Serum miR-223: a validated biomarker for detection of early-stage non-small cell lung cancer

2019 
Background: The published circulating microRNA (miRNA) signatures proposed for early-stage non-small cell lung cancer (NSCLC) detection are inconsistent and difficult to replicate. Reproducibility and validation of a miRNA simple signature of NSCLC are prerequisites for translation to clinical application. Methods: The serum level of miR-223 and miR-29c emerging from published studies, respectively as highly sensitive and highly specific biomarker of early-stage NSCLC, was measured with droplet digital PCR (ddPCR) technique in an Italian cohort of 75 stage I-II NSCLC patients and 111 tumor-free controls. By ROC curve analysis we evaluated the miR-223 and miR-29c performance in discerning NSCLC cases from healthy controls. Results: Reproducibility and robust measurability of the two miRNAs using ddPCR was documented.

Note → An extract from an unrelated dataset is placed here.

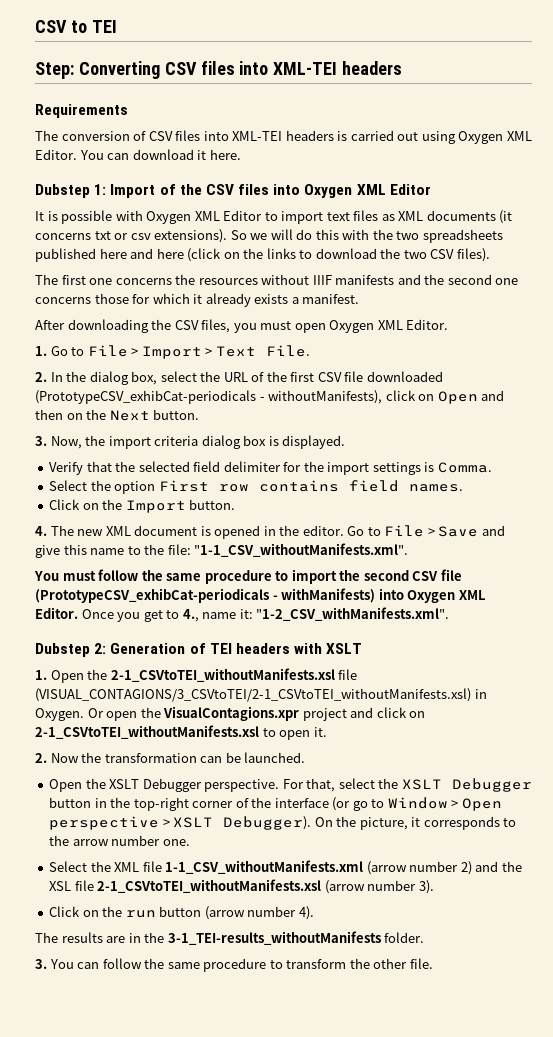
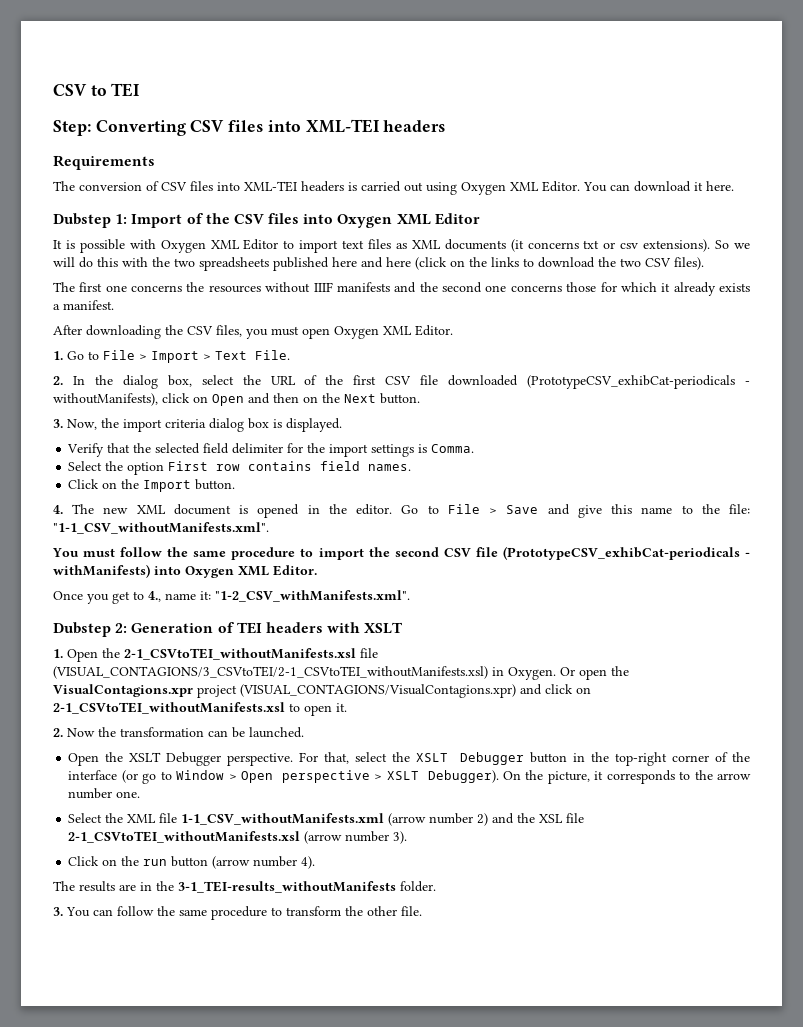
- You must follow the same procedure to import the second CSV file (PrototypeCSV_exhibCat-periodicals - withManifests) into Oxygen XML Editor. Once you get to 4., name it: "1-2_CSV_withManifests.xml".
+ You must follow the same procedure to import the second CSV file (PrototypeCSV_exhibCat-periodicals - withManifests) into Oxygen XML Editor.
+ Once you get to 4., name it: "1-2_CSV_withManifests.xml".
- Or open the VisualContagions.xpr project and click on 2-1_CSVtoTEI_withoutManifests.xsl to open it.
+ Or open the VisualContagions.xpr project (VISUAL_CONTAGIONS/VisualContagions.xpr) and click on 2-1_CSVtoTEI_withoutManifests.xsl to open it.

In a training set (40 stage I-II NSCLCs; 56 controls), miR-223 and miR-29c respectively showed AUC of 0.753 (95% CI, 0.655-0.836) and 0.632 (95% CI, 0.527-0.729) in identifying NSCLC. Combination of miR-223 with miR-29c yielded an AUC of 0.750, not improved over that of miR-223 alone. Further, in an independent blind set (35 stage I-II NSCLCs; 55 controls), we validated serum miR-223 as effective biomarker of stage I-II NSCLC [AUC=0.808; 95% CI, 0.712-0.884)], confirming the miR-223 diagnostic performance reported by others in Chinese cohorts. Conclusions: Using ddPCR technology, miR-223 was externally validated as reproducible, effective serum biomarker of early-stage NSCLC in ethnically different subjects. Combination with miR-29c did not improve the miR-223 diagnostic performance. Impact: Serum miR-223 determination may be proposed as a tool for refining NSCLC risk stratification, independent of smoking habit and age.